Evaluate the performance of predictive features (Classifier.pred_feats) in predicting for the label, using a train-test split.

Run either on a Corpus (with Classifier labeller, selector, obj_type settings) or a list of Corpus objects

Parameters

corpus – target Corpus
selector – a (lambda) function that takes a Corpus object and returns True or False (i.e. include / exclude). By default, the selector includes all objects of the specified type in the Corpus.
test_size – size of test set

Returns

accuracy and confusion matrix

fit(corpus: convokit.model.corpus.Corpus, selector: Callable[[convokit.model.corpusComponent.CorpusComponent], bool] = <function VectorClassifier.<lambda>>, y=None)¶

Fit the Transformer’s internal classifier model on the vector matrix that represents one of the Corpus components, with an optional selector that selects for objects to be fit on.

Parameters

corpus – the target Corpus
selector – a (lambda) function that takes a Corpus object and returns True or False (i.e. include / exclude). By default, the selector includes all objects of the specified type in the Corpus.

Returns

the fitted VectorClassifier

fit_transform(corpus: convokit.model.corpus.Corpus, selector: Callable[[convokit.model.corpusComponent.CorpusComponent], bool] = <function VectorClassifier.<lambda>>) → convokit.model.corpus.Corpus¶

Runs the fit() and transform() steps in order, with the specified selector.

Parameters

corpus – the target Corpus
selector – a (lambda) function that takes a Corpus object and returns True or False (i.e. include / exclude).

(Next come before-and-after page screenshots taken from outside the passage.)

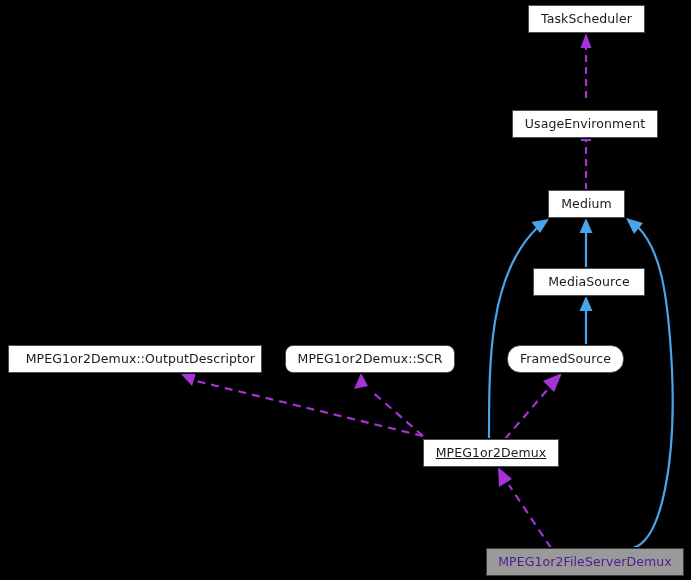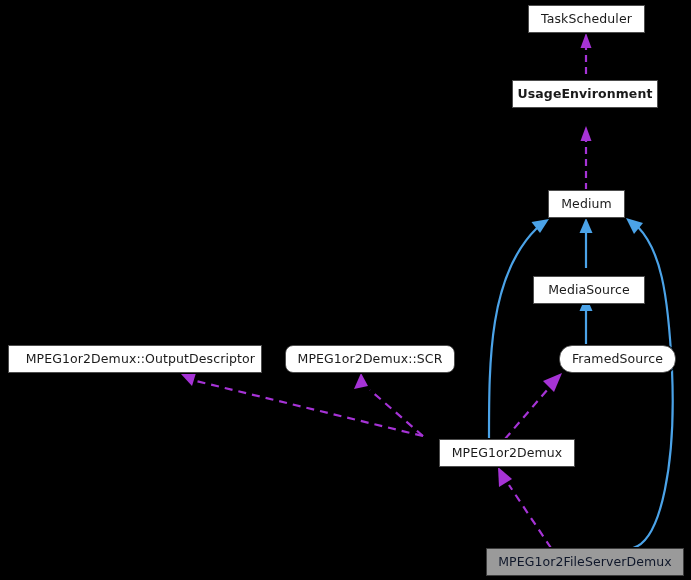--- a/index.html
+++ b/index.html
@@ -35,21 +35,21 @@
     display: flex;
     align-items: center;
     justify-content: center;
     white-space: nowrap;
     letter-spacing: 0.1px;
     box-shadow: 1px 1px 0 rgba(0,0,0,0.35);
   }
   .node.current {
     background: #9a9a9a;
     border: 1px solid #3d3d3d;
-    color: #0f172a;
+    color: #4c1d95;
   }
   .node .label {
     display: block;
     padding: 0 6px;
   }
 </style>
 </head>
 <body>
 
 <div id="canvas">
@@ -105,39 +105,39 @@
       <line x1="551" y1="548" x2="509" y2="485" stroke="#a633d6" stroke-width="2.2" stroke-dasharray="8,6"></line>
       <polygon points="498,467 499,487 512,479" fill="#a633d6"></polygon>
     </g>
 
   </svg>
 
   <div id="nodes-layer">
       <div class="node" style="left: 528px; top: 5px; width: 117px; height: 28px;">
         <span class="label">TaskScheduler</span>
       </div>
-      <div class="node" style="left: 512px; top: 80px; width: 146px; height: 28px; font-weight: bold;">
+      <div class="node" style="left: 512px; top: 110px; width: 146px; height: 28px;">
         <span class="label">UsageEnvironment</span>
       </div>
       <div class="node" style="left: 548px; top: 190px; width: 77px; height: 28px; justify-content: center;">
         <span class="label">Medium</span>
       </div>
-      <div class="node" style="left: 533px; top: 276px; width: 112px; height: 28px;">
+      <div class="node" style="left: 533px; top: 268px; width: 112px; height: 28px;">
         <span class="label">MediaSource</span>
       </div>
-      <div class="node" style="left: 559px; top: 345px; width: 117px; height: 28px; border-radius: 13px;">
+      <div class="node" style="left: 507px; top: 345px; width: 117px; height: 28px; border-radius: 13px;">
         <span class="label">FramedSource</span>
       </div>
       <div class="node" style="left: 8px; top: 345px; width: 254px; height: 28px; justify-content: flex-end;">
         <span class="label">MPEG1or2Demux::OutputDescriptor</span>
       </div>
       <div class="node" style="left: 285px; top: 345px; width: 170px; height: 28px; border-radius: 8px;">
         <span class="label">MPEG1or2Demux::SCR</span>
       </div>
-      <div class="node" style="left: 439px; top: 439px; width: 136px; height: 28px;">
+      <div class="node" style="left: 423px; top: 439px; width: 136px; height: 28px; text-decoration: underline;">
         <span class="label">MPEG1or2Demux</span>
       </div>
       <div class="node current" style="left: 486px; top: 548px; width: 198px; height: 28px;">
         <span class="label">MPEG1or2FileServerDemux</span>
       </div>
     </div>
 
 </div>
 
 </body></html>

By default, the selector includes all objects of the specified type in the Corpus.

Returns

the target Corpus annotated

get_coefs(feature_names: List[str], coef_func=None)¶

Get dataframe of classifier coefficients

Parameters

feature_names – list of feature names to get coefficients for
coef_func – function for accessing the list of coefficients from the classifier model; by default, assumes it is a pipeline with a logistic regression component

Returns

DataFrame of features and coefficients, indexed by feature names

get_model()¶: Gets the Classifier’s internal model

get_y_true_pred(corpus, selector: Callable[[convokit.model.corpusComponent.CorpusComponent], bool] = <function Classifier.<lambda>>)¶

Get lists of true and predicted labels

Parameters

corpus – target Corpus
selector – (lambda) function selecting objects to get labels for; uses all objects by default

Returns

list of true labels, and list of predicted labels

set_model(clf)¶: Sets the Classifier’s internal model

summarize(corpus: convokit.model.corpus.Corpus, selector: Callable[[convokit.model.corpusComponent.CorpusComponent], bool] = <function VectorClassifier.<lambda>>)¶

Generate a DataFrame indexed by object id with the classifier predictions and scores.

Parameters

corpus – the annotated Corpus
selector – a (lambda) function that takes a Corpus object and returns True or False (i.e. include / exclude). By default, the selector includes all objects of the specified type in the Corpus.

Returns

a pandas DataFrame

summarize_objs(objs: List[convokit.model.corpusComponent.CorpusComponent])¶: Not implemented for VectorClassifier.

transform(corpus: convokit.model.corpus.Corpus, selector: Callable[[convokit.model.corpusComponent.CorpusComponent], bool] = <function VectorClassifier.<lambda>>) → convokit.model.corpus.Corpus¶

Annotate the corpus components with the classifier prediction and prediction score, with an optional selector that selects for objects to be classified. Objects that are not selected will get a metadata value of ‘None’ instead of the classifier prediction.

Parameters

corpus – the target Corpus
selector – a (lambda) function that takes a Corpus object and returns True or False (i.e. include / exclude). By default, the selector includes all objects of the specified type in the Corpus.

Returns

the target Corpus annotated

transform_objs(objs: List[convokit.model.corpusComponent.CorpusComponent]) → List[convokit.model.corpusComponent.CorpusComponent]¶: Not implemented for VectorClassifier.